[ACTIVITY]: Pull every line with "creates" from the data below and copy it.

[DATA FOR THIS TASK]:

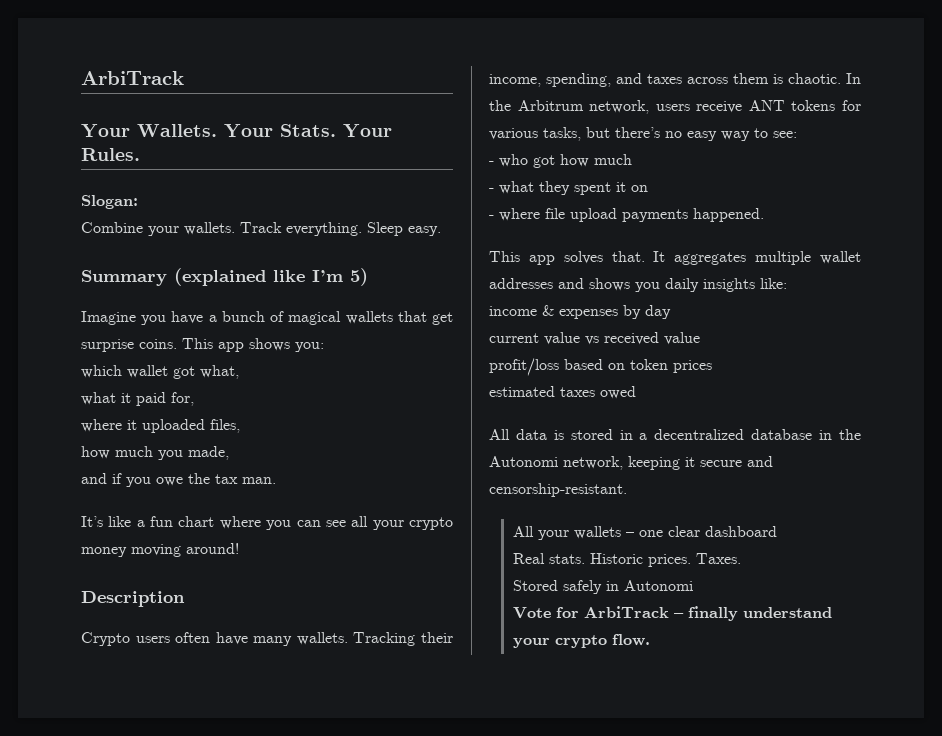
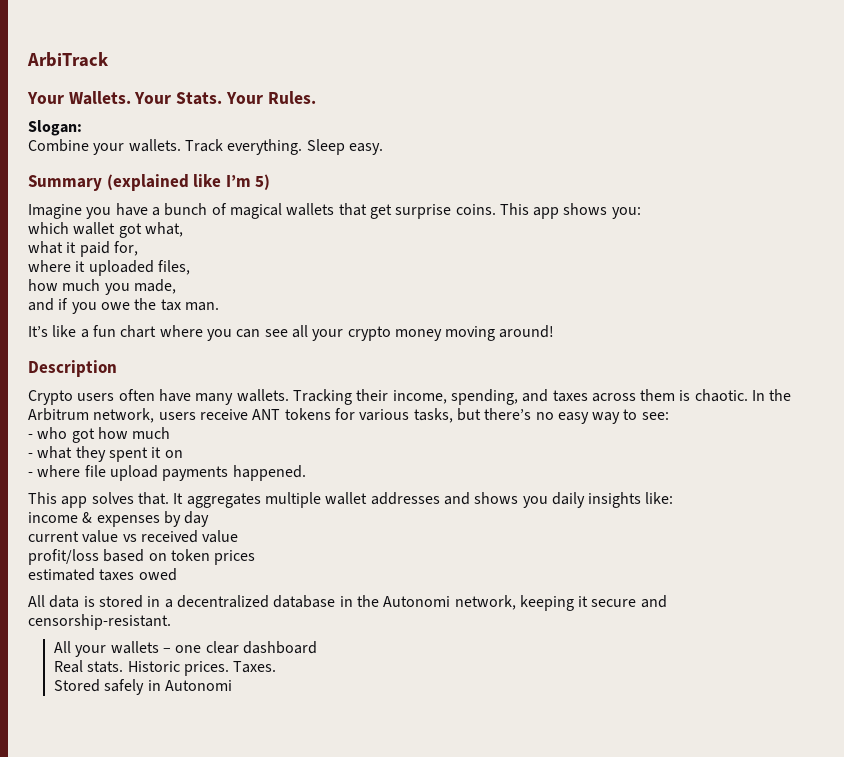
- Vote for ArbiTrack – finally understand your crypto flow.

--

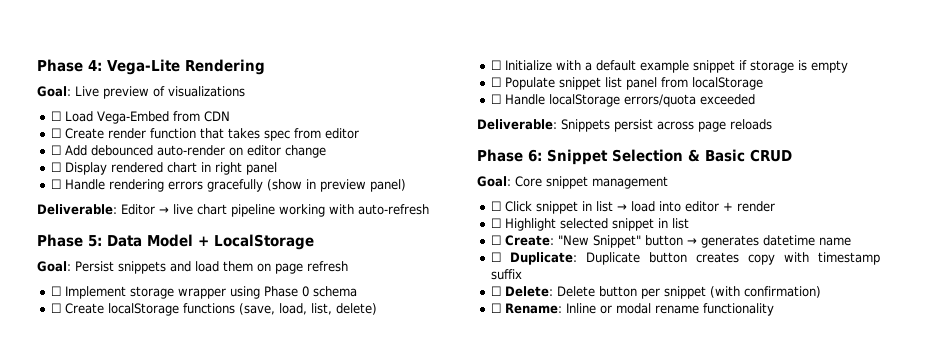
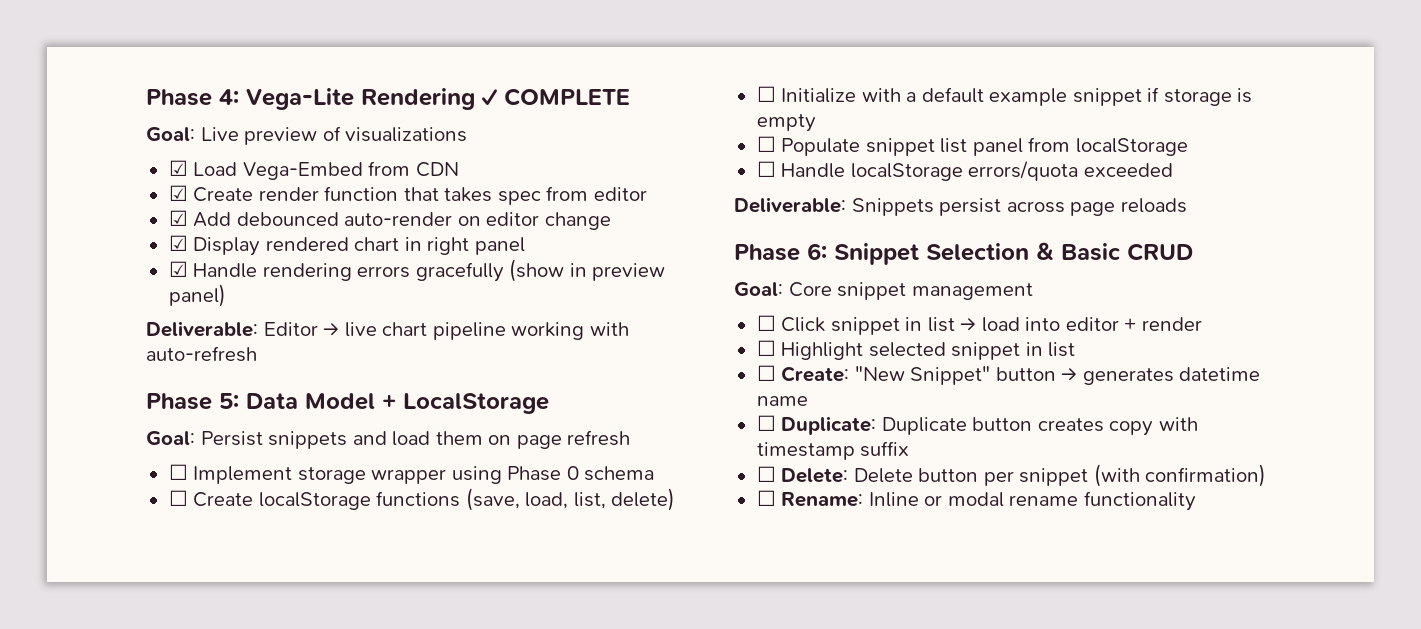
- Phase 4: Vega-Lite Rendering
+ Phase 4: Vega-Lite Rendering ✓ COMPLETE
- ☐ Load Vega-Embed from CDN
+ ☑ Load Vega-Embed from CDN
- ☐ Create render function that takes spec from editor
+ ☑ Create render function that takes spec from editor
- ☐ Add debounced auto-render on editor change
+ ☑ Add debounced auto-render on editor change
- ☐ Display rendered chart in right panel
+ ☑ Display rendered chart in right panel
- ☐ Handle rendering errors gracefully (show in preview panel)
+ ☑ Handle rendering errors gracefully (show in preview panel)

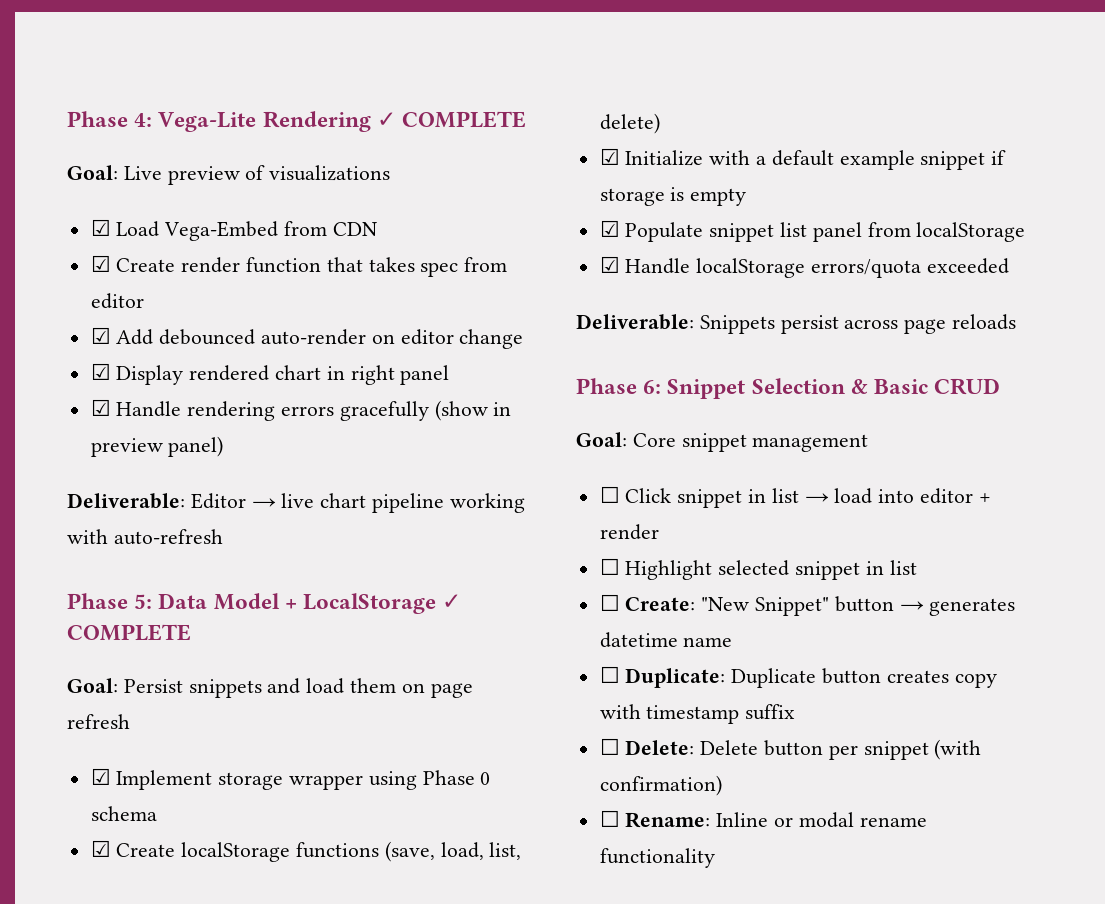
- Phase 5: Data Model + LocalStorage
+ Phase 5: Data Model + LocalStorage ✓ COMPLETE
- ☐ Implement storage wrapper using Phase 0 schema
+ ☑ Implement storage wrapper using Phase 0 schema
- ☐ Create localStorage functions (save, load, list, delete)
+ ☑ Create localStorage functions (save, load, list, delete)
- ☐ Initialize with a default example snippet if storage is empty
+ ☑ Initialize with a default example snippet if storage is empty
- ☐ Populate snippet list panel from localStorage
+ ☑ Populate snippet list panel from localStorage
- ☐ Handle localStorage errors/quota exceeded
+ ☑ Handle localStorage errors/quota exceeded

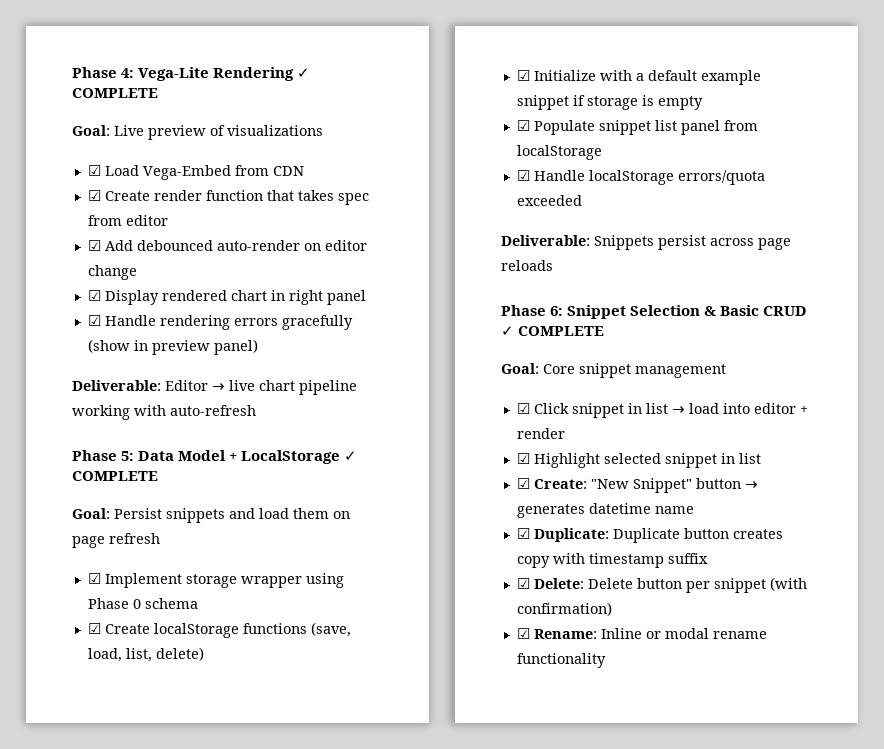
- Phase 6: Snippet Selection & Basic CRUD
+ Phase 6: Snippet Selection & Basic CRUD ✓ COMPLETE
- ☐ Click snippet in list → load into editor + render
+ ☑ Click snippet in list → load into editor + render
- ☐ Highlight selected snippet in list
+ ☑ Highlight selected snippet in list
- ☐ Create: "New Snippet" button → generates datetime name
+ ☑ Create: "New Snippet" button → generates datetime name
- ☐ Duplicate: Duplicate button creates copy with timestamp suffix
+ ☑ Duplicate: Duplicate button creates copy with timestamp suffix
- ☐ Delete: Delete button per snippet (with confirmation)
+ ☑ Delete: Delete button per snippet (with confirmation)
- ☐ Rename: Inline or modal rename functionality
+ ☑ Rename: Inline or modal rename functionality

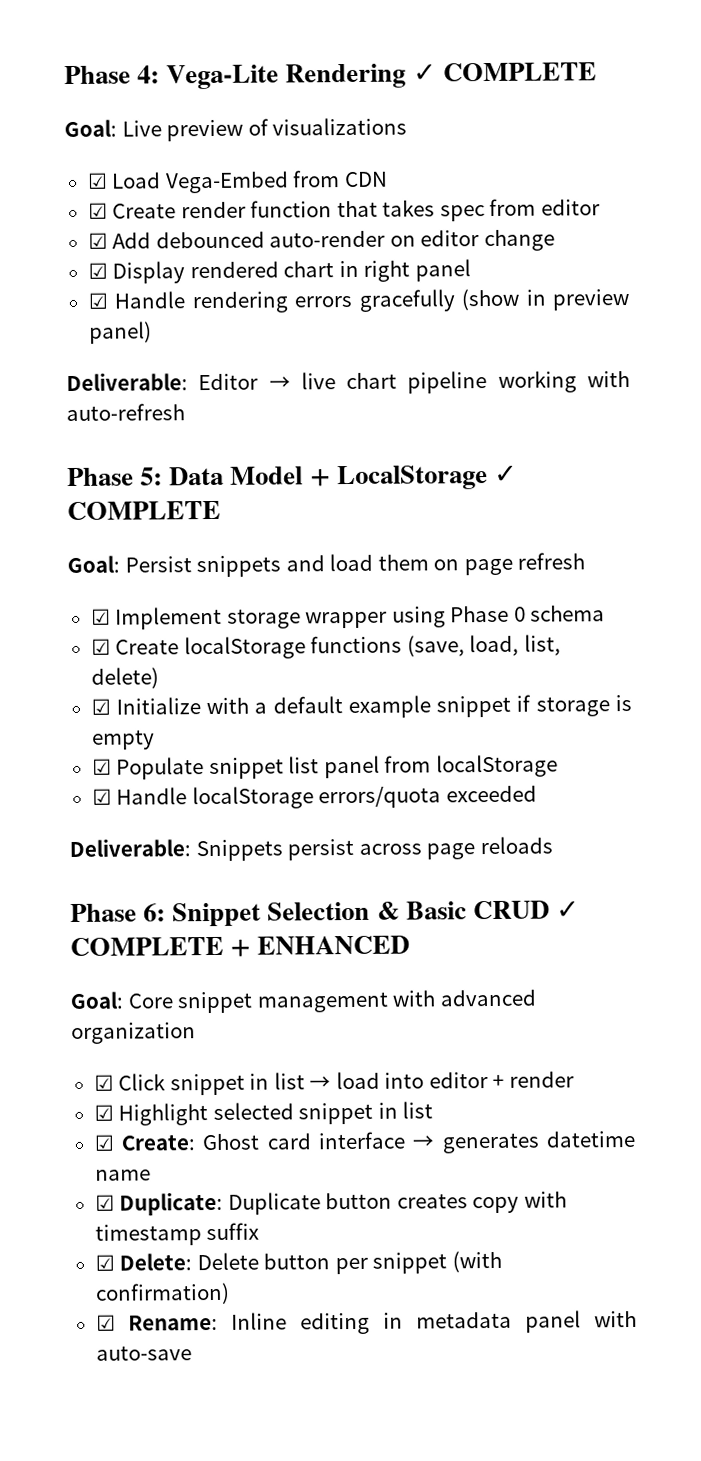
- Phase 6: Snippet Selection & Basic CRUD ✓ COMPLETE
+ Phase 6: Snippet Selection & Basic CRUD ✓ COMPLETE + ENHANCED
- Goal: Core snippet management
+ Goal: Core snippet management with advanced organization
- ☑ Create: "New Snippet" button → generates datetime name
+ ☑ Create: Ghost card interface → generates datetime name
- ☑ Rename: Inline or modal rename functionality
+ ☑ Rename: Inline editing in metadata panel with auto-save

[ANSWER FOR THIS EXERCISE]:
- ☐ Duplicate: Duplicate button creates copy with timestamp suffix
+ ☑ Duplicate: Duplicate button creates copy with timestamp suffix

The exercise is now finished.